(DATA SHOWN)
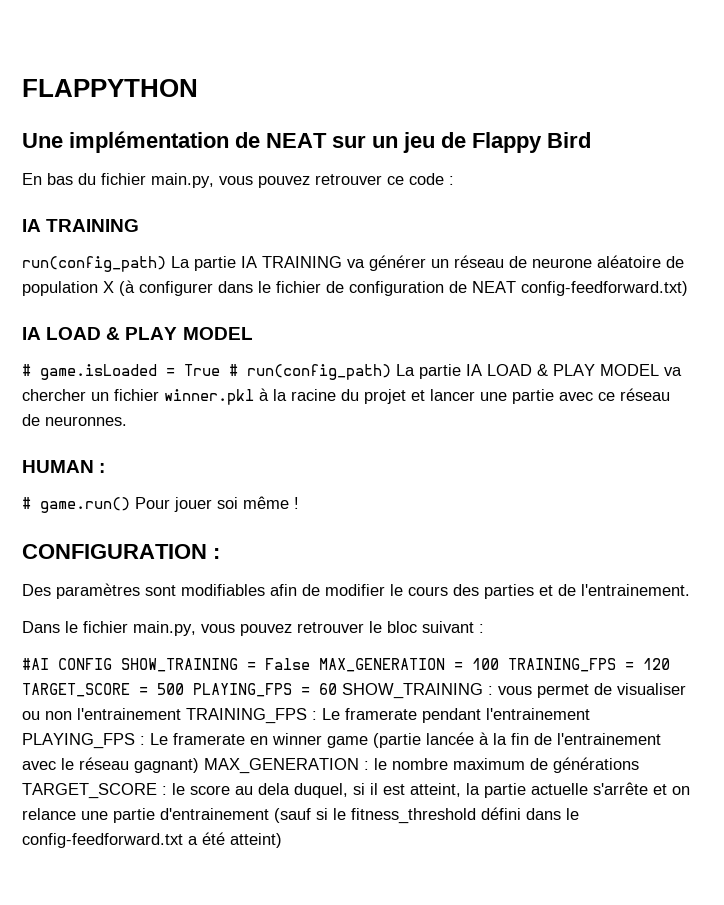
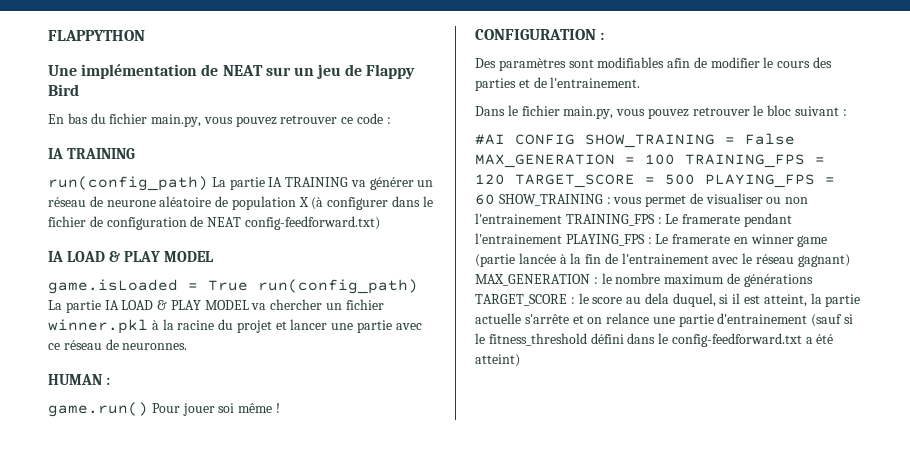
- # game.isLoaded = True # run(config_path) La partie IA LOAD & PLAY MODEL va chercher un fichier winner.pkl à la racine du projet et lancer une partie avec ce réseau de neuronnes.
+ game.isLoaded = True run(config_path) La partie IA LOAD & PLAY MODEL va chercher un fichier winner.pkl à la racine du projet et lancer une partie avec ce réseau de neuronnes.
- # game.run() Pour jouer soi même !
+ game.run() Pour jouer soi même !

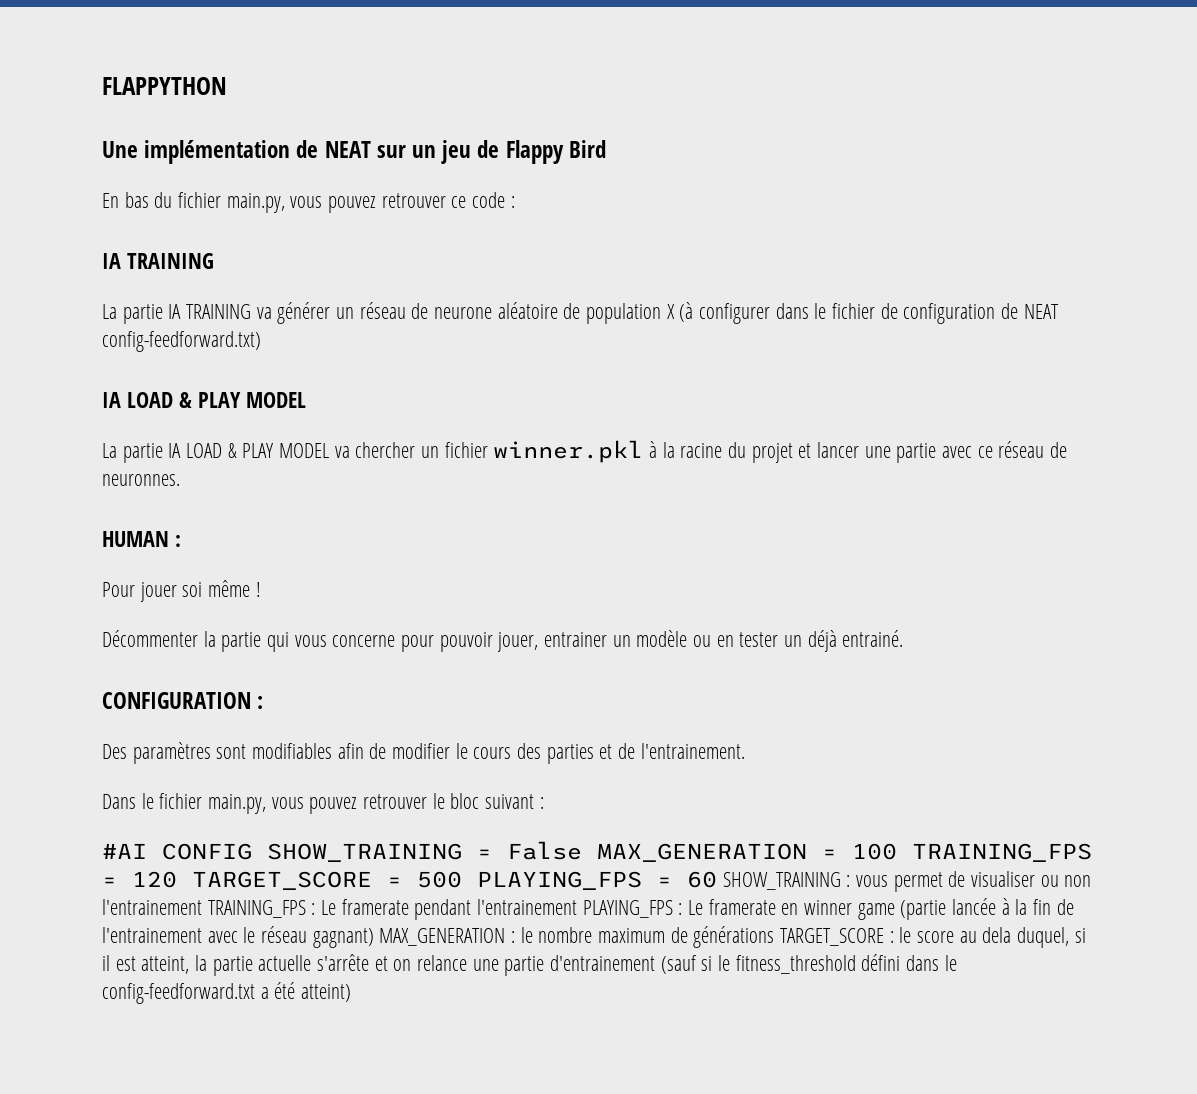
- run(config_path) La partie IA TRAINING va générer un réseau de neurone aléatoire de population X (à configurer dans le fichier de configuration de NEAT config-feedforward.txt)
+ La partie IA TRAINING va générer un réseau de neurone aléatoire de population X (à configurer dans le fichier de configuration de NEAT config-feedforward.txt)
- game.isLoaded = True run(config_path) La partie IA LOAD & PLAY MODEL va chercher un fichier winner.pkl à la racine du projet et lancer une partie avec ce réseau de neuronnes.
+ La partie IA LOAD & PLAY MODEL va chercher un fichier winner.pkl à la racine du projet et lancer une partie avec ce réseau de neuronnes.
- game.run() Pour jouer soi même !
+ Pour jouer soi même !
+ Décommenter la partie qui vous concerne pour pouvoir jouer, entrainer un modèle ou en tester un déjà entrainé.

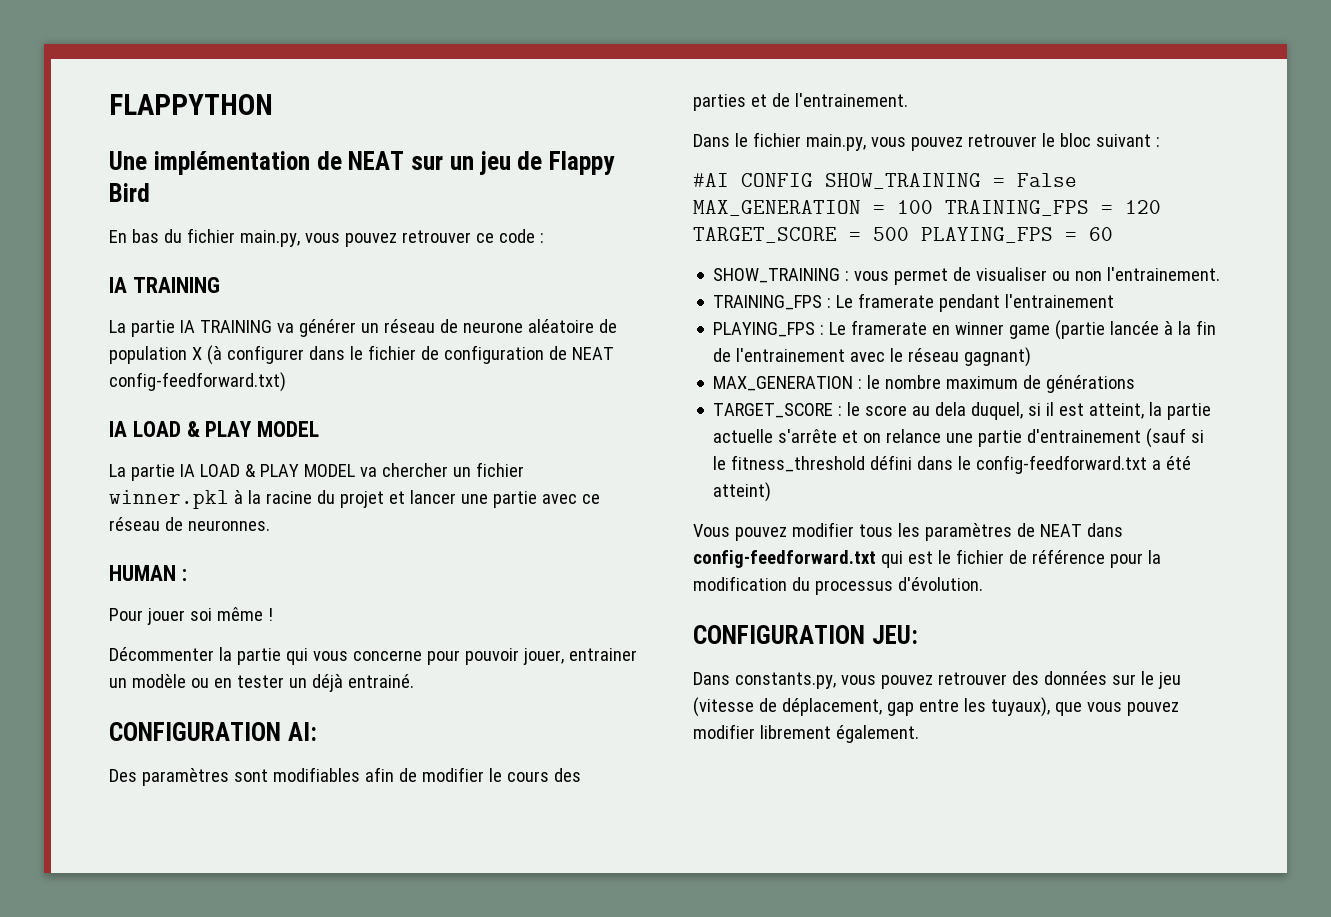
- CONFIGURATION :
+ CONFIGURATION AI:
- #AI CONFIG SHOW_TRAINING = False MAX_GENERATION = 100 TRAINING_FPS = 120 TARGET_SCORE = 500 PLAYING_FPS = 60 SHOW_TRAINING :
+ #AI CONFIG SHOW_TRAINING = False MAX_GENERATION = 100 TRAINING_FPS = 120 TARGET_SCORE = 500 PLAYING_FPS = 60
+ SHOW_TRAINING :
- vous permet de visualiser ou non l'entrainement TRAINING_FPS :
+ vous permet de visualiser ou non l'entrainement.
+ TRAINING_FPS :
- Le framerate pendant l'entrainement PLAYING_FPS :
+ Le framerate pendant l'entrainement
+ PLAYING_FPS :
- Le framerate en winner game (partie lancée à la fin de l'entrainement avec le réseau gagnant) MAX_GENERATION :
+ Le framerate en winner game (partie lancée à la fin de l'entrainement avec le réseau gagnant)
+ MAX_GENERATION :
- le nombre maximum de générations TARGET_SCORE :
+ le nombre maximum de générations
+ TARGET_SCORE :
+ Vous pouvez modifier tous les paramètres de NEAT dans config-feedforward.txt qui est le fichier de référence pour la modification du processus d'évolution.
+ CONFIGURATION JEU:
+ Dans constants.py, vous pouvez retrouver des données sur le jeu (vitesse de déplacement, gap entre les tuyaux), que vous pouvez modifier librement également.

(TASK TO CARRY OUT) Your output should be an exact copy of the lines from the one containing "- Le framerate en" through the last line of the data above.

(THE ANSWER)
- Le framerate en winner game (partie lancée à la fin de l'entrainement avec le réseau gagnant) MAX_GENERATION :
+ Le framerate en winner game (partie lancée à la fin de l'entrainement avec le réseau gagnant)
+ MAX_GENERATION :
- le nombre maximum de générations TARGET_SCORE :
+ le nombre maximum de générations
+ TARGET_SCORE :
+ Vous pouvez modifier tous les paramètres de NEAT dans config-feedforward.txt qui est le fichier de référence pour la modification du processus d'évolution.
+ CONFIGURATION JEU:
+ Dans constants.py, vous pouvez retrouver des données sur le jeu (vitesse de déplacement, gap entre les tuyaux), que vous pouvez modifier librement également.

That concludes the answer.